Print the entries underneath word for word, omitting whatever pictures they contain.
[Start of Attachment]
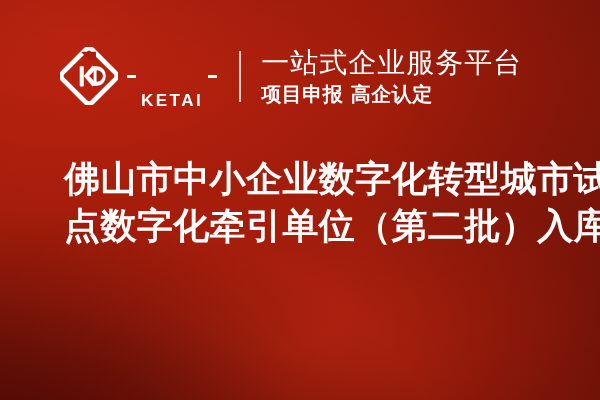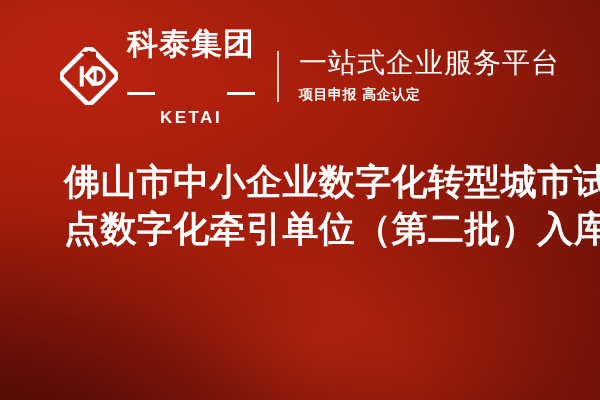--- a/index.html
+++ b/index.html
@@ -178,7 +178,6 @@
       </svg>
 
       <div class="logo-words">
-        <div class="logo-cn">科泰集团</div>
         <div class="logo-en-row">
           <span class="logo-rule"></span>
           <span class="logo-en">KETAI</span>

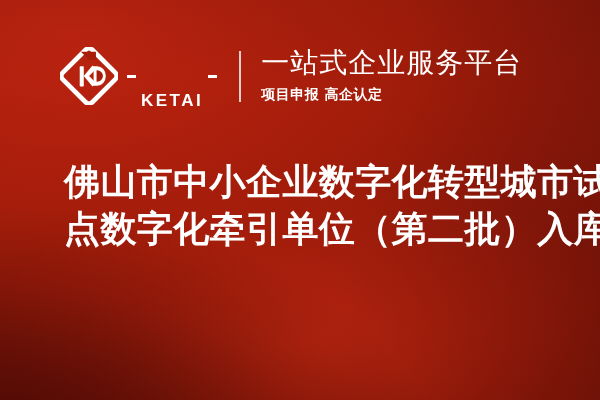--- a/index.html
+++ b/index.html
@@ -120,7 +120,7 @@
   }
   .tagline-sub {
     margin-top:5px;
-    font-size:14px;
+    font-size:20px;
     line-height:18px;
     font-weight:bold;
     color:#ffffff;

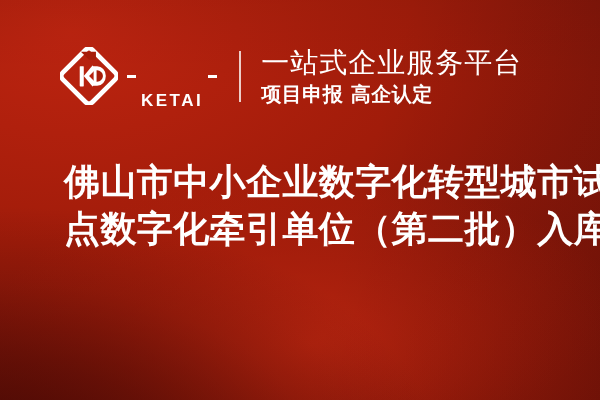--- a/index.html
+++ b/index.html
@@ -142,7 +142,7 @@
     color:#ffffff;
     letter-spacing:0.4px;
     white-space:nowrap;
-    font-family:Liberation Sans, sans-serif;
+    font-family:Liberation Mono, monospace;
   }
 </style>
 </head>

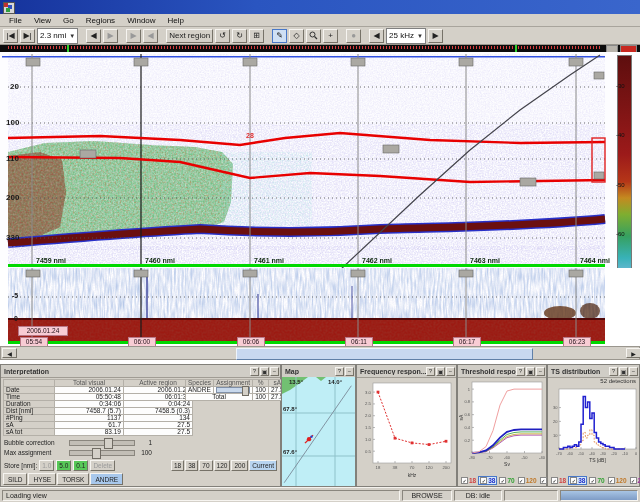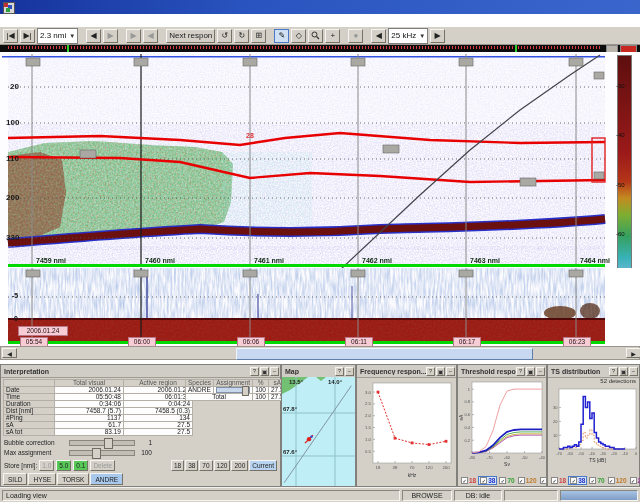--- a/index.html
+++ b/index.html
@@ -87,6 +87,14 @@
     </div>
   </div>
 
+  <div class="abs menubar">
+    <span class="menuitem">File</span>
+    <span class="menuitem">View</span>
+    <span class="menuitem">Go</span>
+    <span class="menuitem">Regions</span>
+    <span class="menuitem">Window</span>
+    <span class="menuitem">Help</span>
+  </div>
 
   <div class="abs toolbar">
     <span class="b">|◀</span>

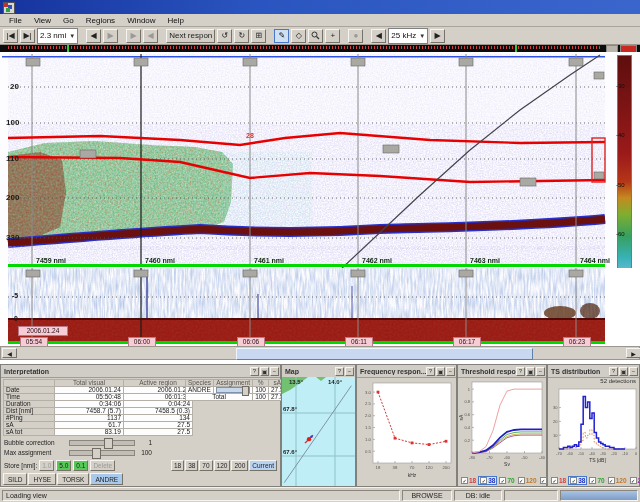--- a/index.html
+++ b/index.html
@@ -110,7 +110,7 @@
     <span class="b grey">▶</span>
     <span class="b grey">◀</span>
     <span class="sep"></span>
-    <span class="b">Next respon</span>
+    <span class="b">Next region</span>
     <span class="b">↺</span>
     <span class="b">↻</span>
     <span class="b">⊞</span>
[End of Attachment]
* [FINISHED TASK]
--- a/index.html
+++ b/index.html
@@ -178,7 +178,6 @@
       </svg>
 
       <div class="logo-words">
-        <div class="logo-cn">科泰集团</div>
         <div class="logo-en-row">
           <span class="logo-rule"></span>
           <span class="logo-en">KETAI</span>

--- a/index.html
+++ b/index.html
@@ -120,7 +120,7 @@
   }
   .tagline-sub {
     margin-top:5px;
-    font-size:14px;
+    font-size:20px;
     line-height:18px;
     font-weight:bold;
     color:#ffffff;

--- a/index.html
+++ b/index.html
@@ -142,7 +142,7 @@
     color:#ffffff;
     letter-spacing:0.4px;
     white-space:nowrap;
-    font-family:Liberation Sans, sans-serif;
+    font-family:Liberation Mono, monospace;
   }
 </style>
 </head>

--- a/index.html
+++ b/index.html
@@ -87,6 +87,14 @@
     </div>
   </div>
 
+  <div class="abs menubar">
+    <span class="menuitem">File</span>
+    <span class="menuitem">View</span>
+    <span class="menuitem">Go</span>
+    <span class="menuitem">Regions</span>
+    <span class="menuitem">Window</span>
+    <span class="menuitem">Help</span>
+  </div>
 
   <div class="abs toolbar">
     <span class="b">|◀</span>

--- a/index.html
+++ b/index.html
@@ -110,7 +110,7 @@
     <span class="b grey">▶</span>
     <span class="b grey">◀</span>
     <span class="sep"></span>
-    <span class="b">Next respon</span>
+    <span class="b">Next region</span>
     <span class="b">↺</span>
     <span class="b">↻</span>
     <span class="b">⊞</span>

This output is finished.